Iets meer dan de helft van de bezoekers staat op, een gewaagde stelling dus. Jip van de Meent, junior strateeg bij Dentsu Creative, is het eens met de stelling. Zij denkt wel dat we al een enorme shift hebben gemaakt in de rol van jonge medewerkers in de industrie. ‘Steeds meer bedrijven zien het potentieel in jonge medewerkers, het belang van een goede samenwerking tussen jong en oud, et cetera.’ Salaris en incentives als een pingpongtafel zijn voor jongeren steeds minder belangrijk, betoogt Van de Meent. Zij denkt dat er nog veel winst te behalen valt in de mate van kennisuitwisseling tussen jonge en oudere generaties op de werkvloer. Rick van der Westen, directeur brand experience, marketing en communicatie bij Randstad Groep, is het met dat laatste eens en zegt dat Randstad psychologen in dienst heeft om de dialoog te verbeteren. Met de stelling zelf is hij het oneens, hij meent dat veel organisaties al goed doorhebben hoe ze jongere medewerkers het beste tot hun recht laten komen.

‘Over 5 jaar zijn er geen marketingteams meer’

35 procent van de marketeers is het hiermee eens, betoogt DDMA op basis van een eerder gehouden GfK-enquete onder vijfhonderd Nederlandse marketeers. Maar als de bezoekers in de zaal naar hun mening gevraagd wordt, gaat er slechts een tiental mensen staan. De bijna honderd andere bezoekers blijven zitten – deze zaal is dus geen weerspiegeling van die 35 procent.

Maartje Bersi, brand manager van SNS Bank, is het wel eens met de stelling. Een traditioneel marketingteam bestaat over vijf jaar niet meer, betoogt ze. ‘We heten growth hackers en nog veel meer. Wat zegt dat? Dat we moeten bijblijven met de behoefte van de klant. De klant is overal aanwezig, dus je moet je als marketeer omringen met andere disciplines als AI-experts.’ Het gedachtegoed van marketing blijft volgens haar wel overeind. ‘Er zullen nog steeds marketeers nodig zijn.’

‘Purpose is niks meer dan een lege marketinghuls’

Als er één stelling is waar weinig bezoekers van DDMA Next het mee eens zijn, dan is het deze. Slecht vijf mensen staan op en kijken verwonderd om zich heen. De meer dan honderd andere aanwezigen blijven zitten, overtuigd van het woord purpose. Joffrey Hoijer schudt zijn hoofd en beklimt het podium. Als één van de vijf mensen die het eens is met de stelling, zegt hij: ‘Purpose is impact. Ik vind purpose een lege marketinghuls, want in mijn vorige rollen bij andere bedrijven sprak ik nooit met mijn doelgroep en stakeholders. Maar zij waren mijn purpose. Mijn purpose was namelijk impact maken voor stakeholders en de doelgroep.’

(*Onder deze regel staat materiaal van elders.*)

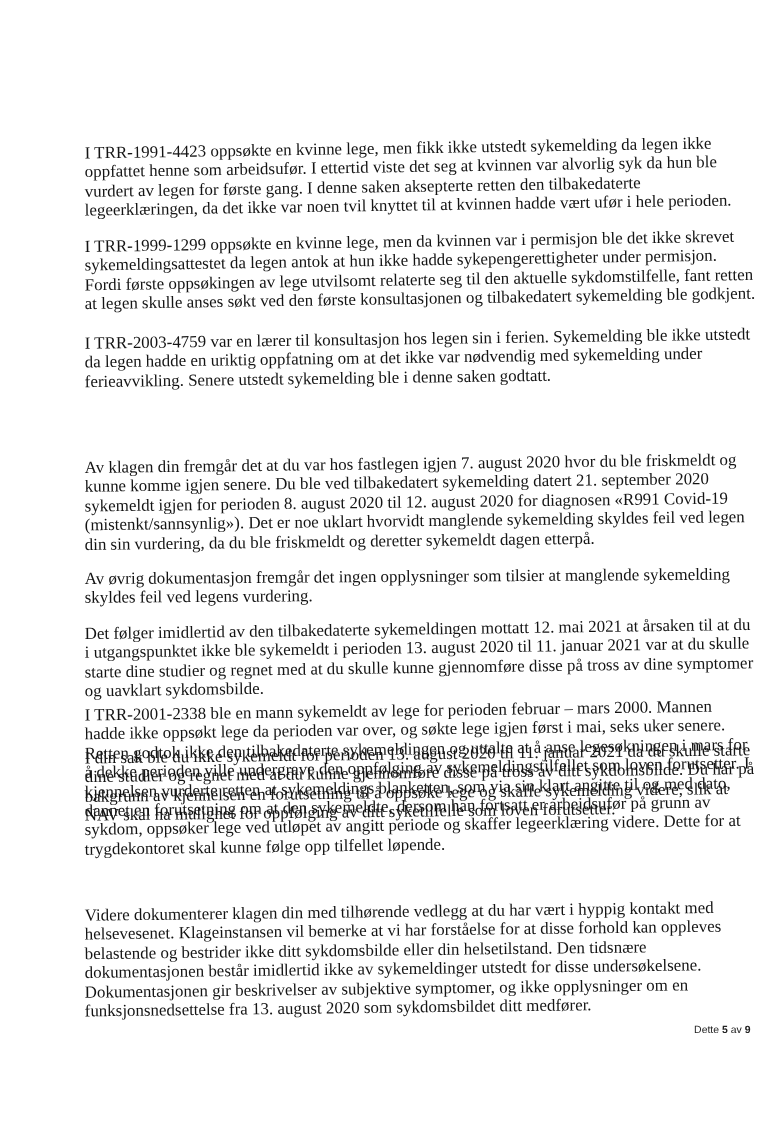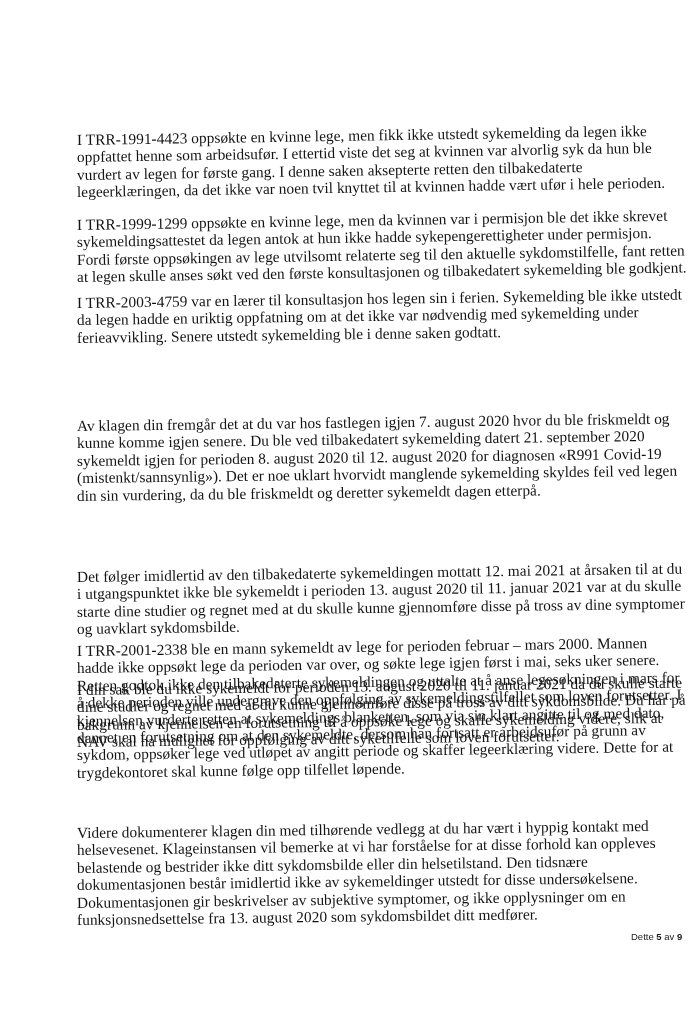"I TRR-2003-4759 var en lærer" div.para { top: 294px -> 304px }
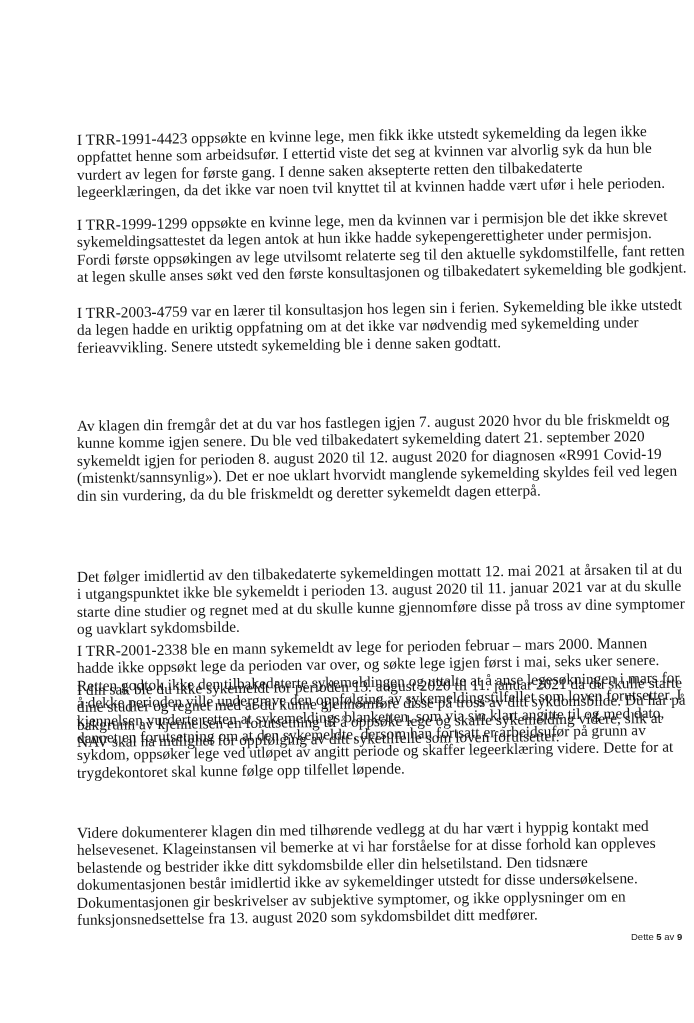"Av øvrig dokumentasjon fremgår det" div.para { html: none -> <div> <span>Av øvrig dokumentasjon fremgår det ingen opplysninger som tilsier at manglende sykemelding</span> <span>skyldes feil ved legens vurdering.</span> </div> }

Bersi van SNS Bank is het oneens met de stelling en zegt erg te geloven in purpose. ‘Als purpose een leidend principe is in je business, kunnen de leiders in je organisatie dat laten zien. Wij doen dat, praten met consumenten en laten de purpose concreet terugkomen in marketinguitingen. Denk aan de slogan ‘Eerst de mens, dan het geld.’

‘Tussenpersonen, zoals een digital enabler of data translator, zijn cruciaal om de samenwerking tussen business en bites te optimaliseren’

Een wat lastige stelling, maar wel een die erg leeft. DDMA-onderzoek van dit jaar onder vijfhonderd Nederlandse marketeers zette deze uitdaging in de top drie van grootste uitdagingen. Marketeers zeggen dat ze goed samenwerken met dataspecialisten, maar dataspecialisten denken er vaak anders over. Een tussenpersoon kan iets toevoegen; een brug slaan tussen marketeer en technicus. Is zo’n tussenpersoon cruciaal? Ja, zegt zo’n driekwart van de zaal door op te staan.

Leonne Neijenhuis, chapter lead digital marketing bij verzekeraar VGZ, is ook opgestaan. Zij vertelt: ‘Bij VGZ kunnen dataspecialisten op eigen initiatief de rol van digital enabler aannemen. Zo’n 5 van de 35 dataspecialisten zijn dat nu en vormen zo een schakel tussen de business en bites om processen te versoepelen.’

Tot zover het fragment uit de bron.